### ACTION ITEM
In your copy, include every record exactly and no pictures.

***** MATERIAL PROVIDED *****

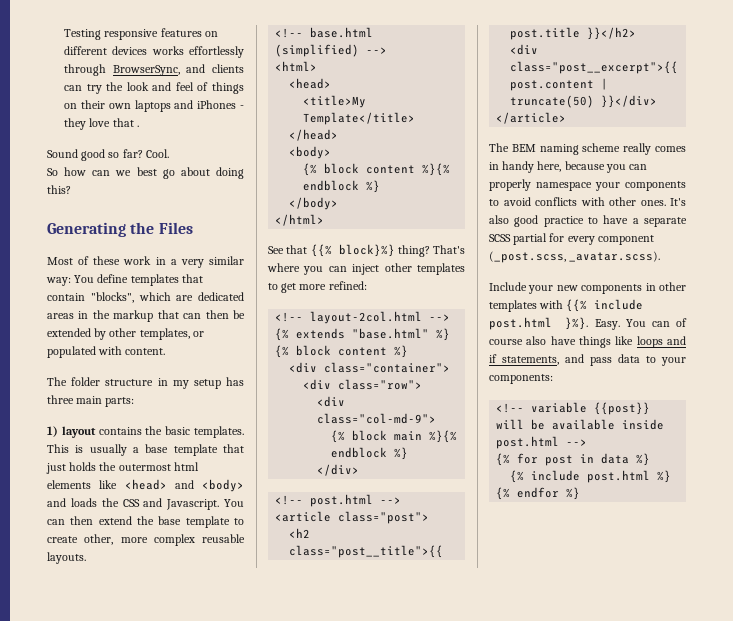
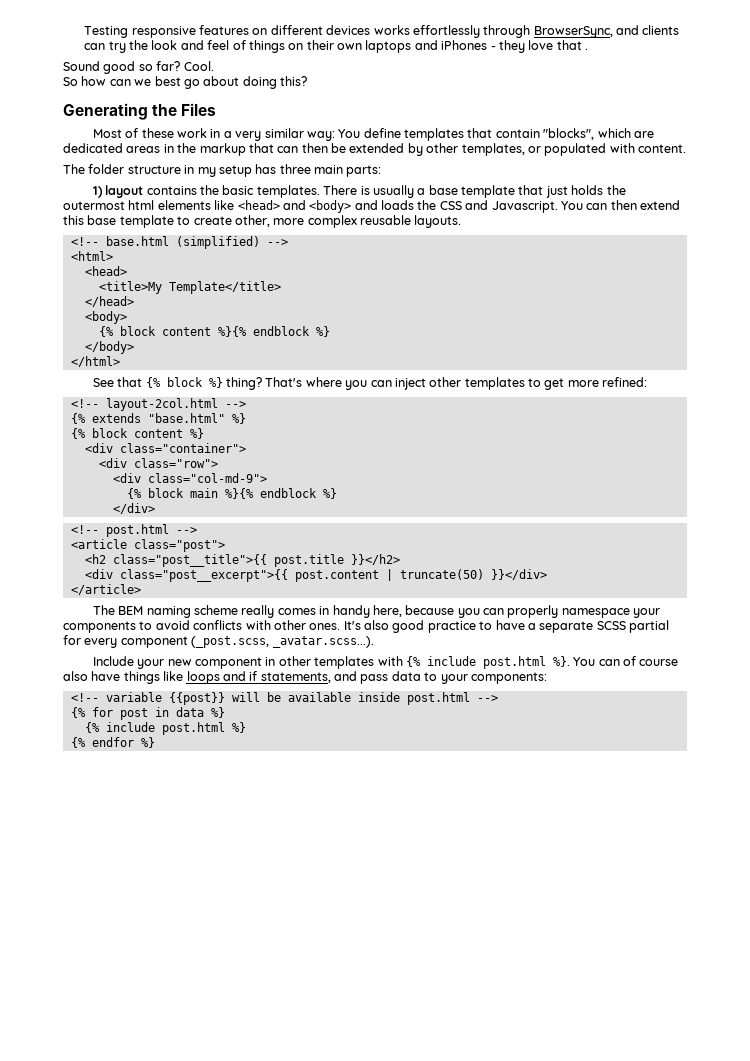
[47,444,69,453] This -> [323,185,358,195] There
[137,516,154,525] the -> [63,215,84,225] this
[310,244,395,257] {{% block}%} -> [145,377,223,388] {% block %}
[569,251,661,262] _avatar.scss). -> [272,636,374,648] _avatar.scss...).
[581,284,643,294] components -> [195,657,263,669] component
[566,299,644,312] [489,317,620,330] {{% include post.html }%}. Easy. -> [405,656,570,669] {% include post.html %}.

*****

### COMPLETED TASK
[47,444,69,453] This -> [323,185,358,195] There
[137,516,154,525] the -> [63,215,84,225] this
[310,244,395,257] {{% block}%} -> [145,377,223,388] {% block %}
[569,251,661,262] _avatar.scss). -> [272,636,374,648] _avatar.scss...).
[581,284,643,294] components -> [195,657,263,669] component
[566,299,644,312] [489,317,620,330] {{% include post.html }%}. Easy. -> [405,656,570,669] {% include post.html %}.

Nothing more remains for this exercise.